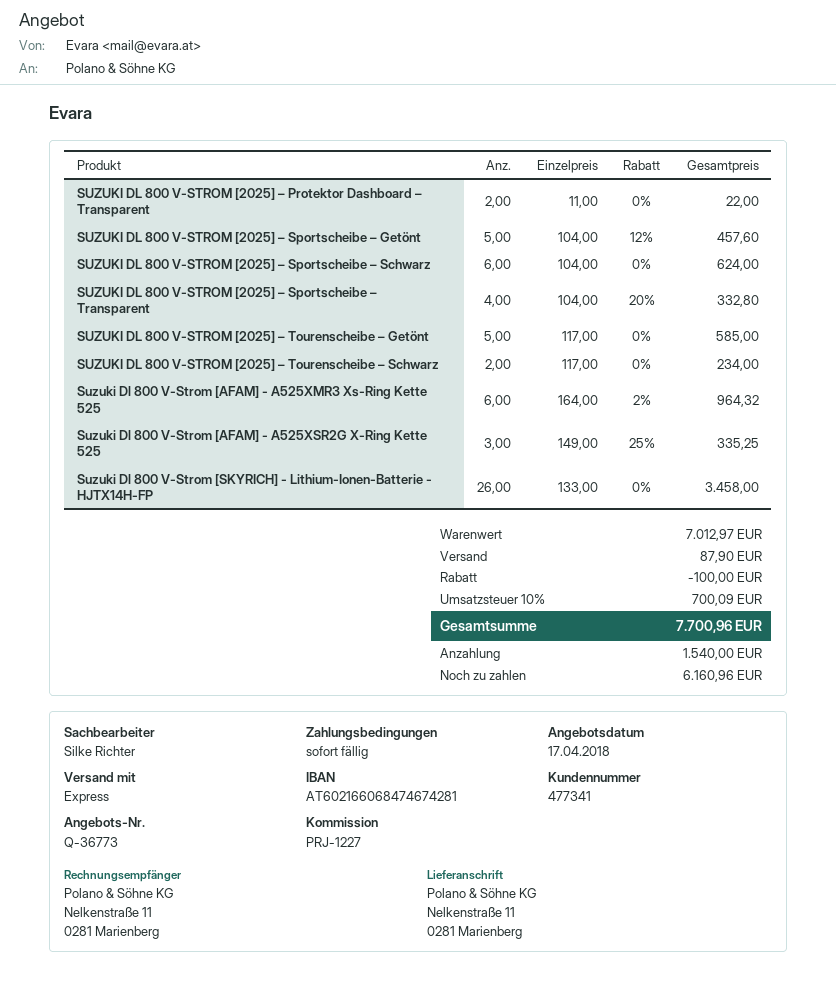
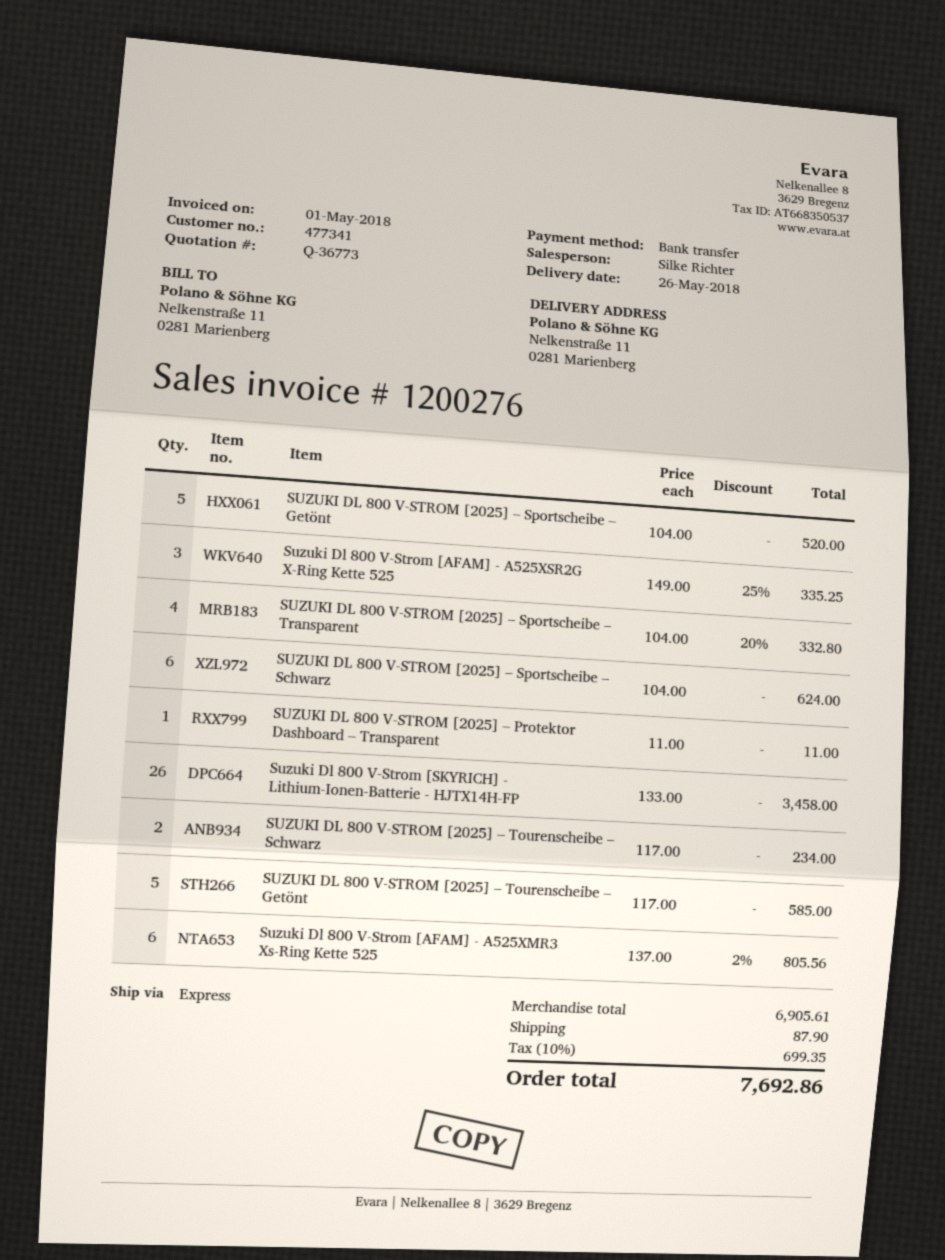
SUZUKI DL 800 V-STROM [2025] – Protektor Dashboard – Transparent: 2 x 11.00 = 22.00 -> 1 x 11.00 = 11.00
SUZUKI DL 800 V-STROM [2025] – Sportscheibe – Getönt: 5 x 104.00 - 12% = 457.60 -> 5 x 104.00 = 520.00
Suzuki Dl 800 V-Strom [AFAM] - A525XMR3 Xs-Ring Kette 525: 6 x 164.00 - 2% = 964.32 -> 6 x 137.00 - 2% = 805.56
subtotal: 7012.97 -> 6905.61
discount: 100.00 -> none
tax: 10% = 700.09 -> 10% = 699.35
total: 7700.96 -> 7692.86

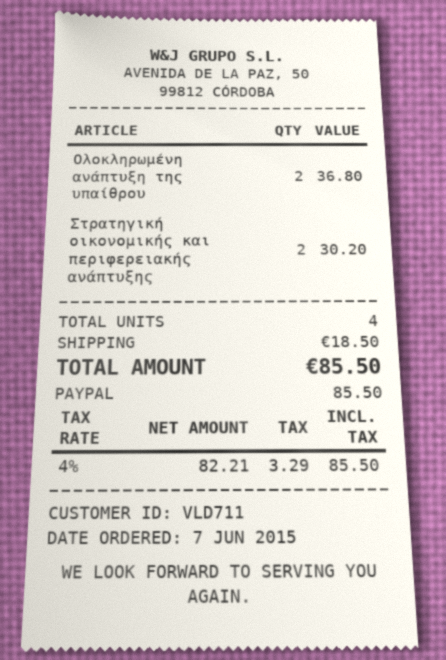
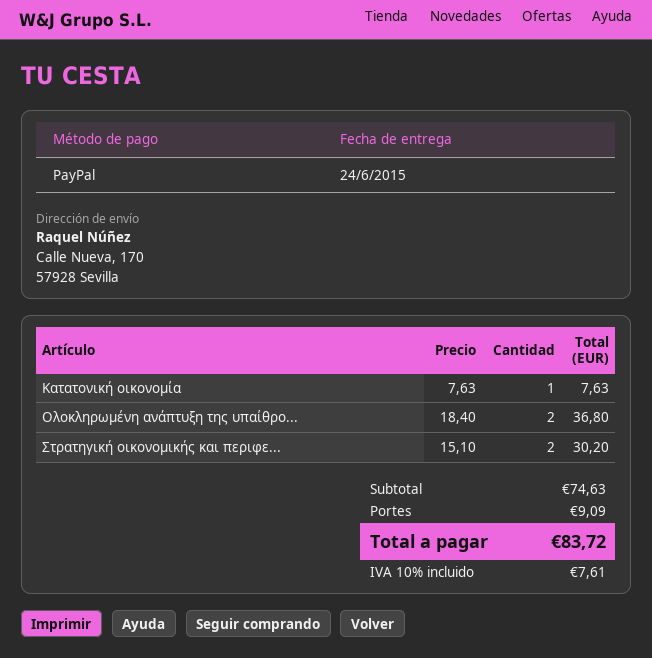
Κατατονική οικονομία: none -> 1 for 7.63
shipping: 18.50 -> 9.09
tax: 4% = 3.29 -> 10% = 7.61
total: 85.50 -> 83.72

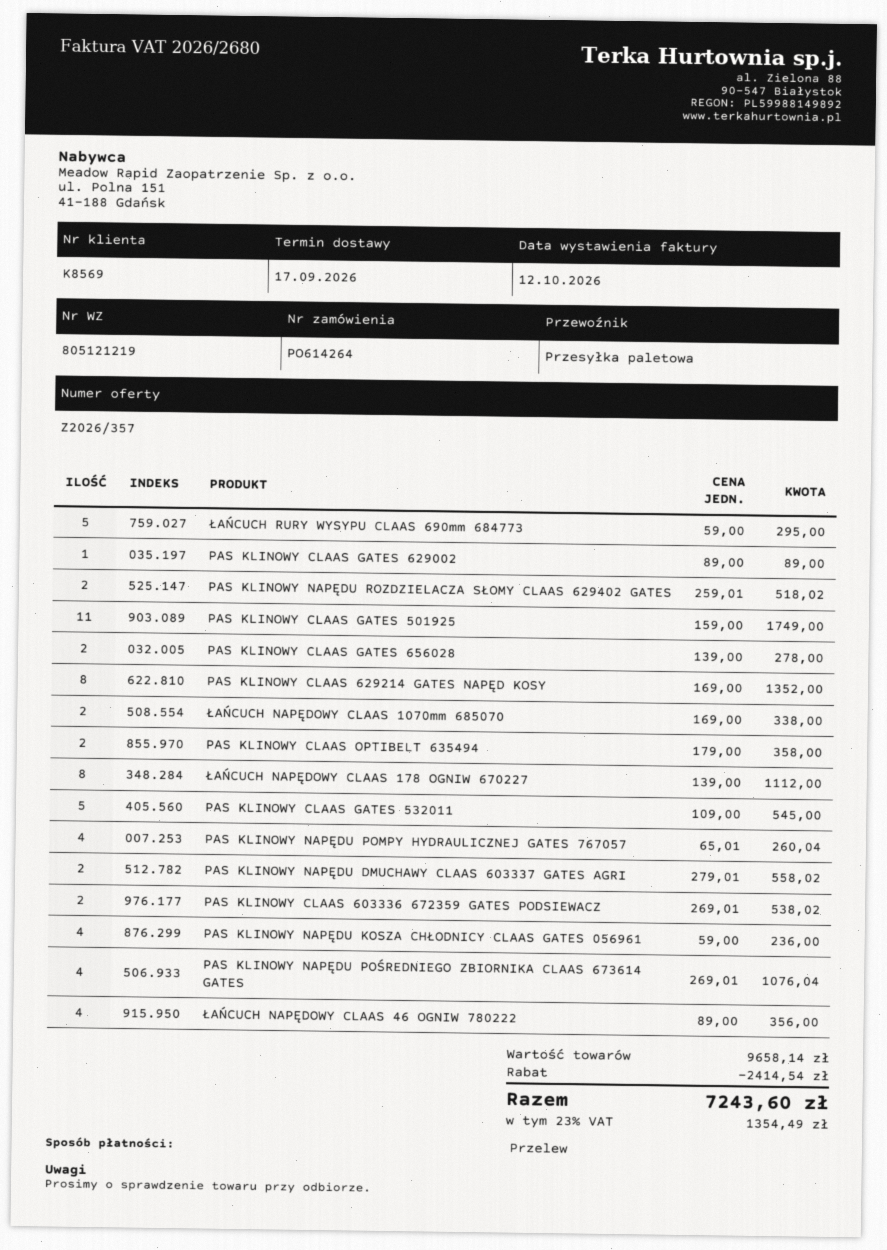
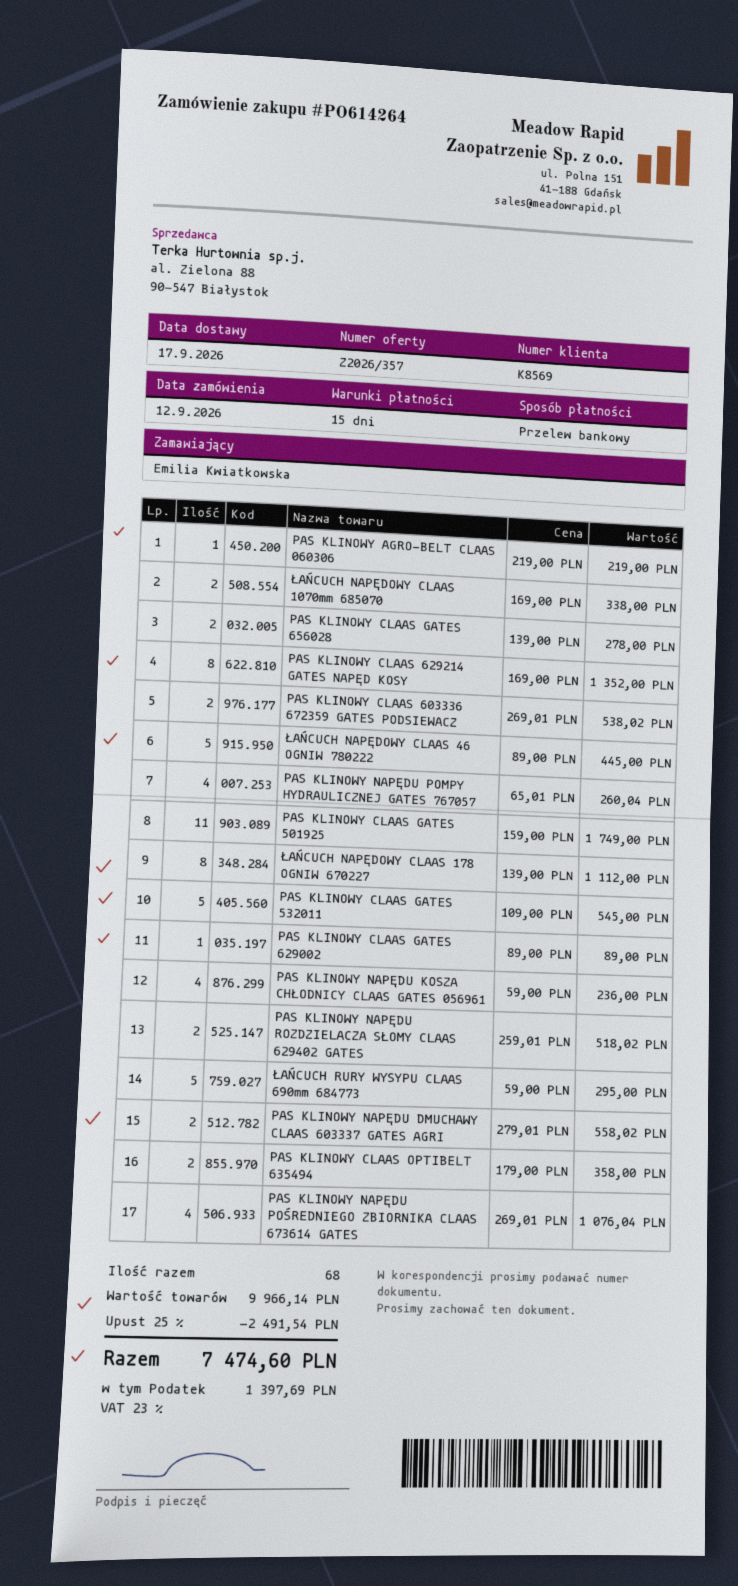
ŁAŃCUCH NAPĘDOWY CLAAS 46 OGNIW 780222: 4 x 89.00 = 356.00 -> 5 x 89.00 = 445.00
PAS KLINOWY AGRO-BELT CLAAS 060306: none -> 1 x 219.00 = 219.00
subtotal: 9658.14 -> 9966.14
discount: 2414.54 -> 2491.54
tax: 23% = 1354.49 -> 23% = 1397.69
total: 7243.60 -> 7474.60

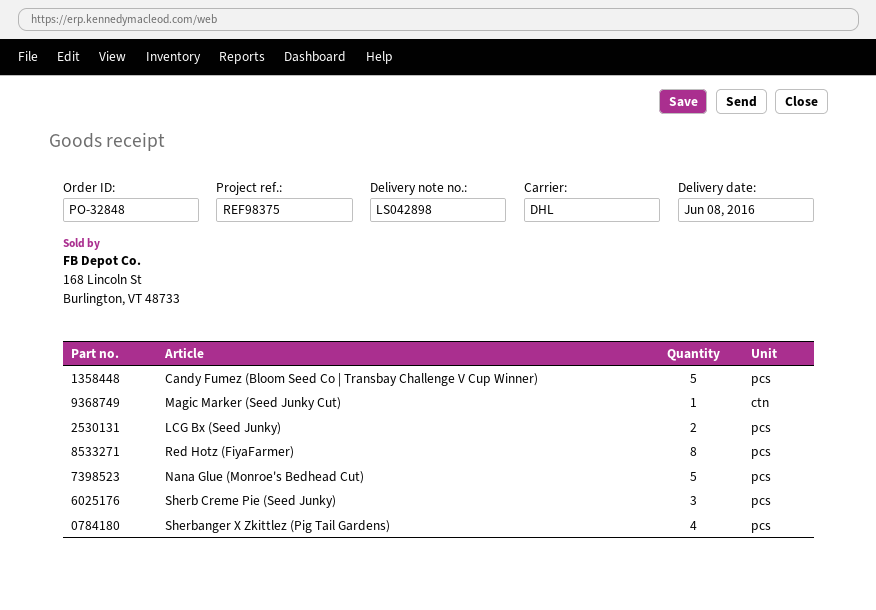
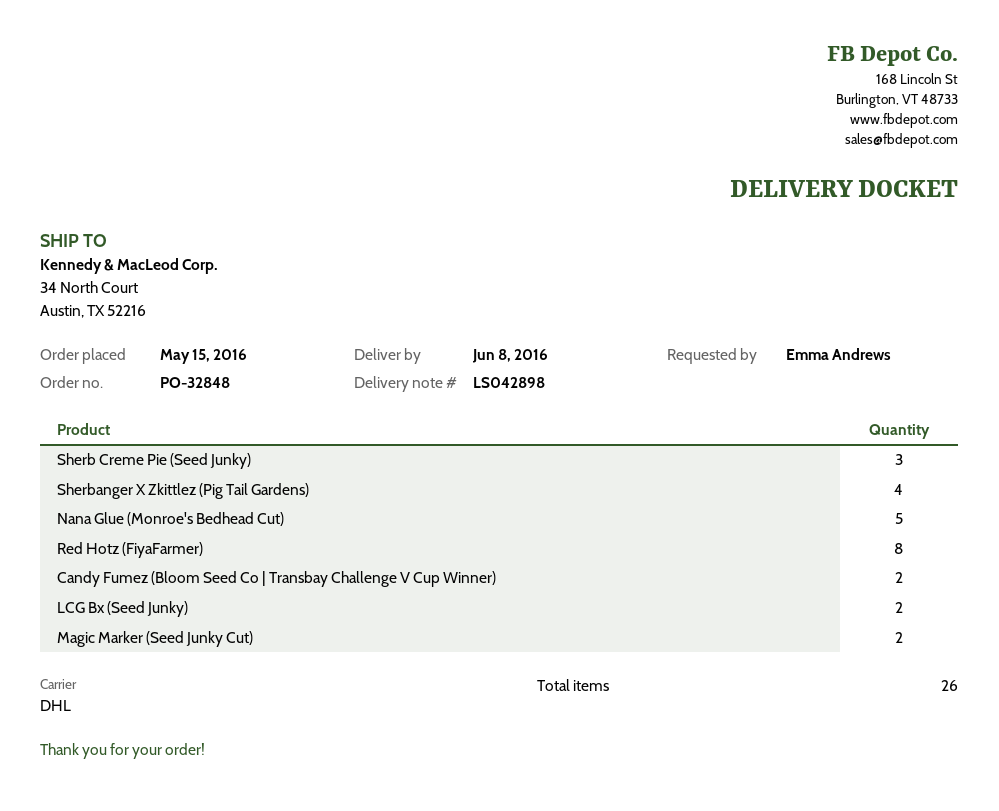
Candy Fumez (Bloom Seed Co | Transbay Challenge V Cup Winner): 5 -> 2
Magic Marker (Seed Junky Cut): 1 -> 2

Problem ▸ Look through the entries above; copy every line holding the string "Seed".

Output for this task ▸
Candy Fumez (Bloom Seed Co | Transbay Challenge V Cup Winner): 5 -> 2
Magic Marker (Seed Junky Cut): 1 -> 2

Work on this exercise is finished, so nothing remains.